▶ [What needs to be done] Your answer must be the exact lines from the one holding "[158,112,238,123] Inet Process" through the final line of the records below, both included, and nothing more.

▶ [Source material]
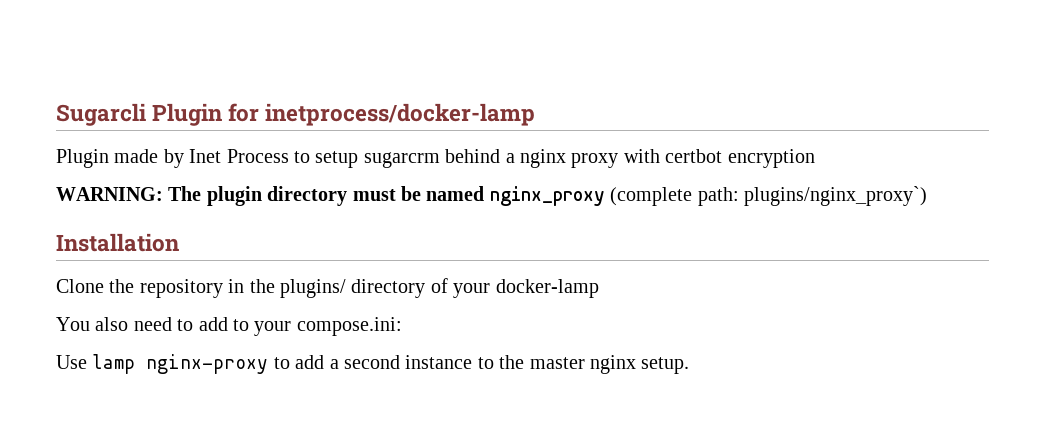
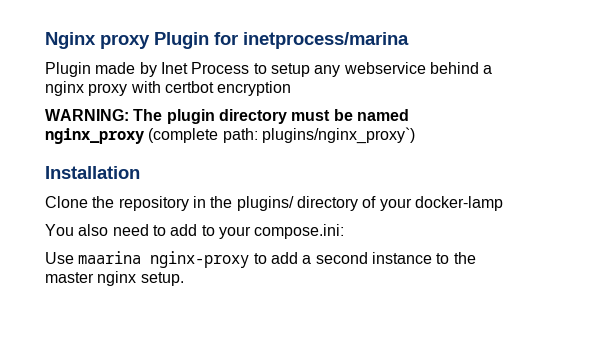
[56,103,146,126] Sugarcli -> [45,32,150,49] Nginx proxy
[265,103,536,126] inetprocess/docker-lamp -> [243,32,409,49] inetprocess/marina
[363,152,440,168] sugarcrm -> [314,62,426,77] any webservice
[92,354,136,374] lamp -> [78,251,142,264] maarina

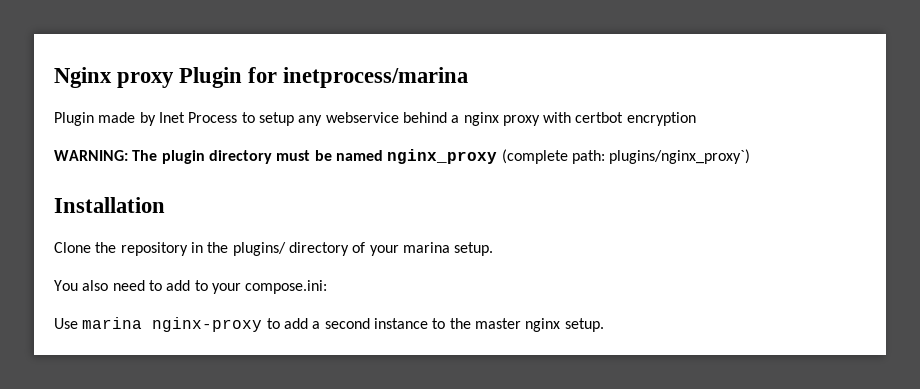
[414,196,503,211] docker-lamp -> [402,242,494,256] marina setup.
[78,251,142,264] maarina -> [82,317,143,329] marina

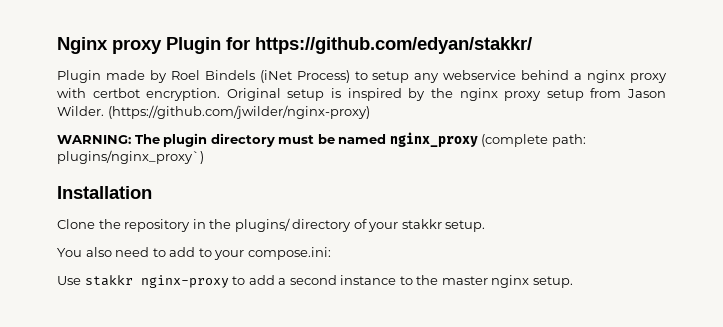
[283,67,469,88] inetprocess/marina -> [255,37,532,54] https://github.com/edyan/stakkr/
[158,112,238,123] Inet Process -> [170,70,350,83] Roel Bindels (iNet Process)
[626,112,696,126] encryption -> [146,88,667,101] [57,105,370,119] encryption. Original setup is inspired by the nginx proxy setup from Jason Wilder. (https://github.com/jwilder/nginx-proxy)
[402,242,450,253] marina -> [401,219,442,229] stakkr
[82,317,143,329] marina -> [84,275,133,286] stakkr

▶ [Problem solution]
[158,112,238,123] Inet Process -> [170,70,350,83] Roel Bindels (iNet Process)
[626,112,696,126] encryption -> [146,88,667,101] [57,105,370,119] encryption. Original setup is inspired by the nginx proxy setup from Jason Wilder. (https://github.com/jwilder/nginx-proxy)
[402,242,450,253] marina -> [401,219,442,229] stakkr
[82,317,143,329] marina -> [84,275,133,286] stakkr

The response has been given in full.